Submitted by TankAttack t3_10mmjvt in MachineLearning

I'd like to extract named entities, something like this:

"[Text]: Microsoft (the word being a portmanteau of "microcomputer software") was founded by Bill Gates on April 4, 1975, to develop and sell BASIC interpreters for the Altair 8800. Steve Ballmer replaced Gates as CEO in 2000, and later envisioned a "devices and services" strategy.

[Name]: Steve Ballmer

[Position]: CEO

[Company]: Microsoft

"

Tried it on GPT-Neox with 20b parameters with mixed success, is there anything better out there to try for a few-shot learning (without fine tuning)?

6

Comments

You must log in or register to comment.

janck12 t1_j67d4qt wrote

I am not sure, if there is huge differences from one model to another. This is heavily depending on the training data that you can get.

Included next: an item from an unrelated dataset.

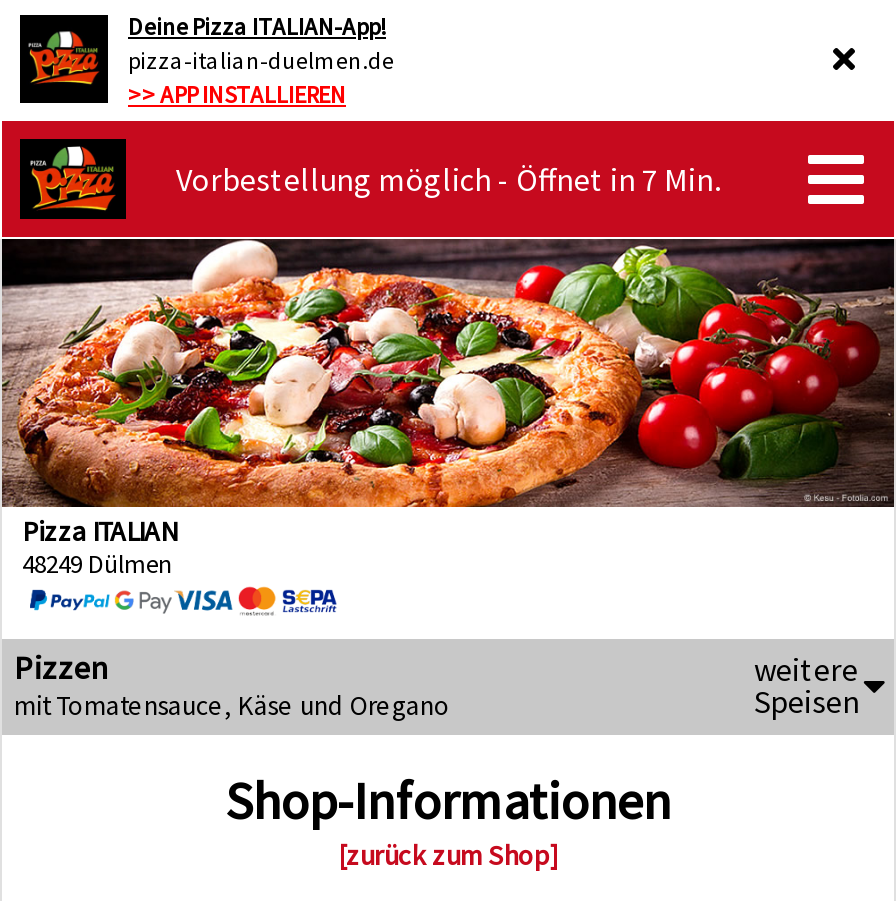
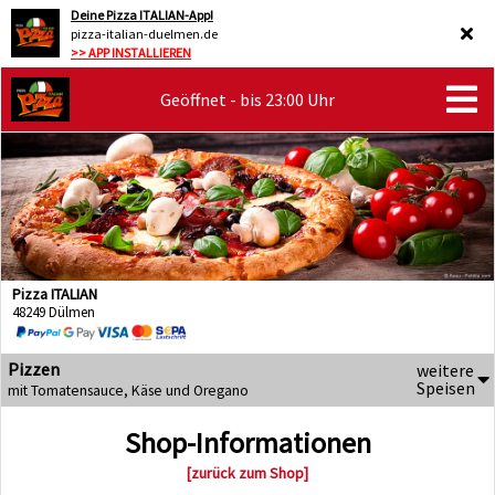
[176,159,720,199] Vorbestellung möglich - Öffnet in 7 Min. -> [160,88,335,110] Geöffnet - bis 23:00 Uhr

I would suggest using some existing NER nodels and possibly fine tune them on your own data. Have a look at GENRE https://github.com/facebookresearch/GENRE

4

thatphotoguy89 t1_j63zz5q wrote

GPT-J is supposed to be quite good. Do you have a list of the types of entities you'd like to detect?

3

TankAttack OP t1_j64p2oj wrote

At this point I would like to imitate the example with position and company. It was taken from gpt-j btw. I thought neox is 3 times bigger so tried that first. Will run gptj and compare the results now.

Thank you

1

thatphotoguy89 t1_j64q5hm wrote

You can try extractive QA if you don't want to fine-tune it. Basically, create a QA pipeline and ask the same questions for different text

1

TankAttack OP t1_j660bm9 wrote

Do you mean free text questions? Like zero shot learning? Are there any examples of this?

1

visarga t1_j65iwit wrote

I am using GPT-3 for this kind of stuff, and fine-tuning small models on the data.

3

TankAttack OP t1_j660efo wrote

How many samples do you use for fine turning?

1

visarga t1_j67sivp wrote

My task uses sentence pairs, and I have an efficient prompt that makes many pairs in one go. So in 5 hours I managed to generate 230K pairs. Cost $10. I plan to generate millions to "exfiltrate" more domain knowledge for the small and efficient models I am training downstream.

1

LetMeGuessYourAlts t1_j64t0lv wrote

I'm doing something similar to your task. My plan is to use GPT-3's Text-divinci-003 as it can do this in Instruct mode without modification and then once I have a hundreds to thousands of examples then fine-tune GPT-J on Forefront.ai using what GPT-3 generated to hopefully cut costs by about 75%.

2

TankAttack OP t1_j63scac wrote

I also tried pre-trained tools like Spacy, but they only have a few fixed entity types they detect.

1

bubudumbdumb t1_j66a4kw wrote

The way you prompt assume there is a single entity for "name" so you catch "balmer" but not "bill gates".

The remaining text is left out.